Excluding reorganisation items and mark-to-market fuel hedge transactions, Frontier would have reported an operating loss of $0.4 million and a consolidated net loss of $2.8 million.
The January results included: reorganisation costs of $28.3 million, the majority of which consisted of unsecured claims allowed by the court; a realised loss of fuel hedge contracts of $4.3 million partially offset by a mark-to-market gain of $1.1 million on fuel hedging activity
; mainline capacity reduction of 13.3% year-over-year; mainline unit cost excluding fuel (CASM ex-fuel) at 6.03 cents, down 8.1% from the previous year; mainline total unit cost reduction of 20.1% versus previous year; mainline passenger revenue (PRASM) increase of 1.1% over the previous year; and mainline total unit revenue (RASM) increase of 4.4% compared with the previous year.

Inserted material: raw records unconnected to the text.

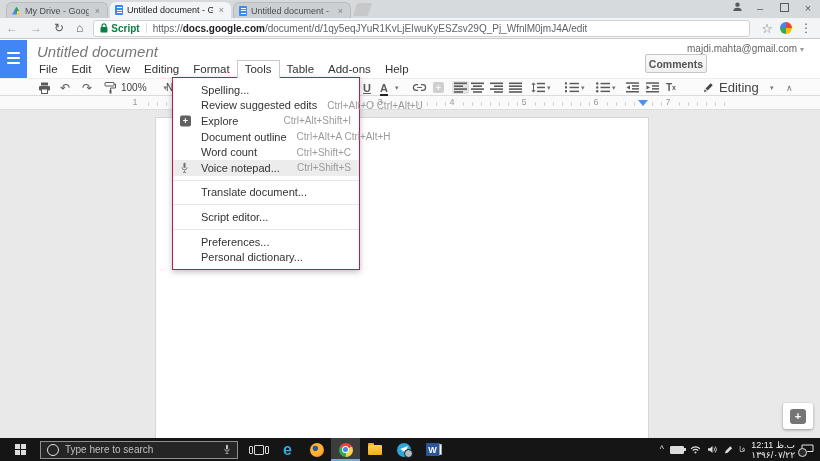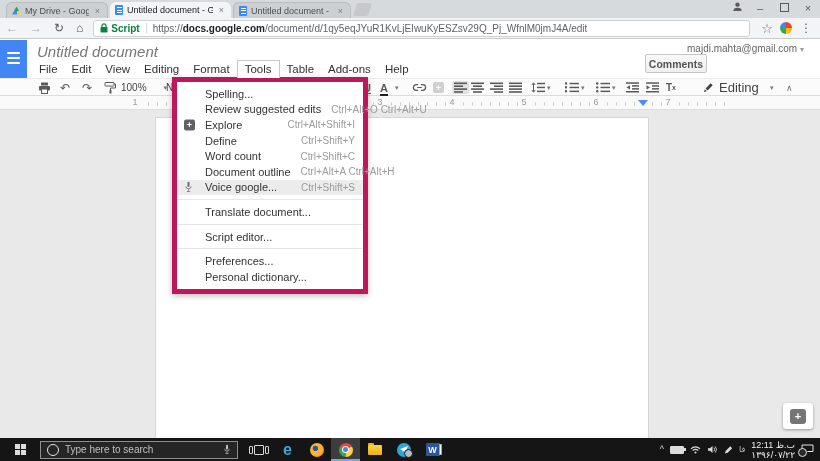"Spelling..." .menu { border: 5px solid #be185d -> 1px solid #be185d }
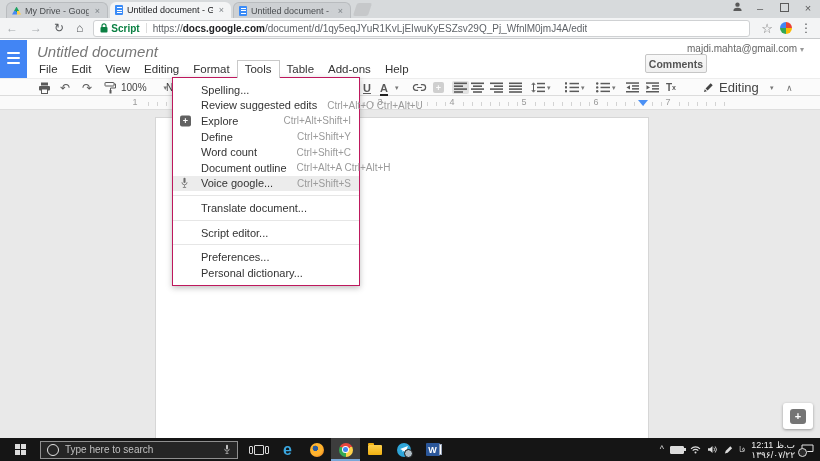"Define" div.mi { html: <div> <span>Define</span> <span>Ctrl+Shift+Y</span> </div> -> none }
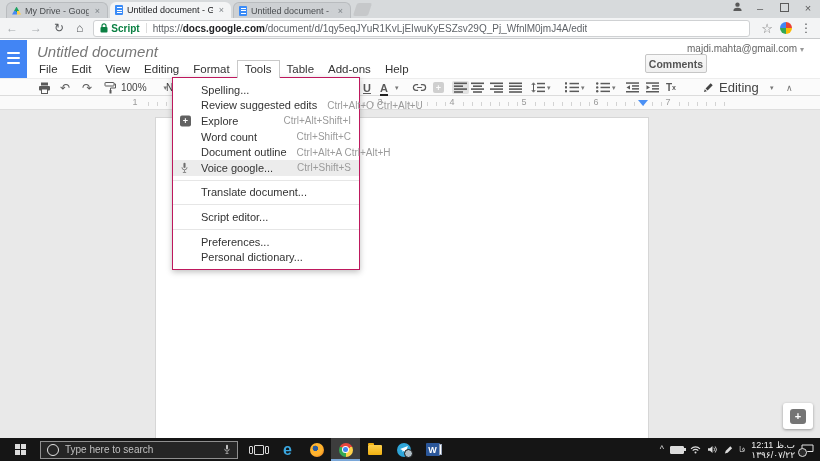"Word count" div.mi { order: before "Document outline" -> after "Document outline" }
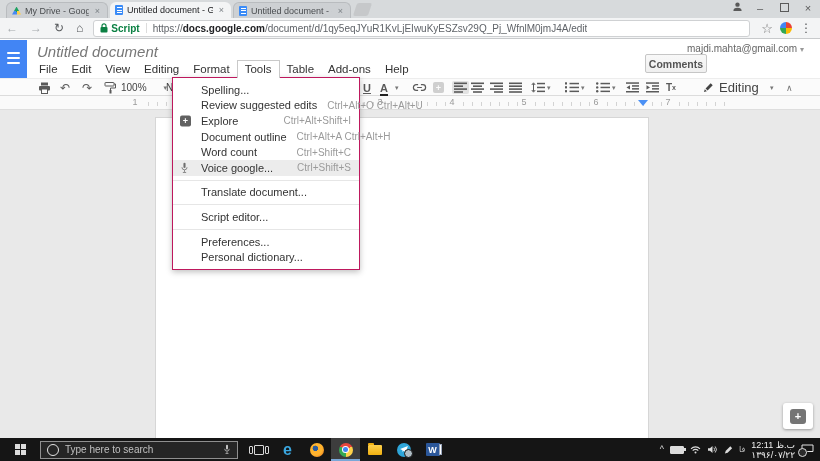"Voice google..." span.mi-label { text: google -> notepad }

"A third straight month of solid financial performance shows we are charging in the right direction," said Frontier president and CEO Sean Menke. "We have significantly reduced our costs excluding fuel on a year-over-year basis by 8.1% despite a significant drop in capacity. This, coupled with a productive increase in our unit revenue and lower fuel expense, helped us perform exceptionally well in a seasonally slow month with the backdrop of a weakening economy. We are now focussed on securing the necessary financing to facilitate our emergence from bankruptcy later this year."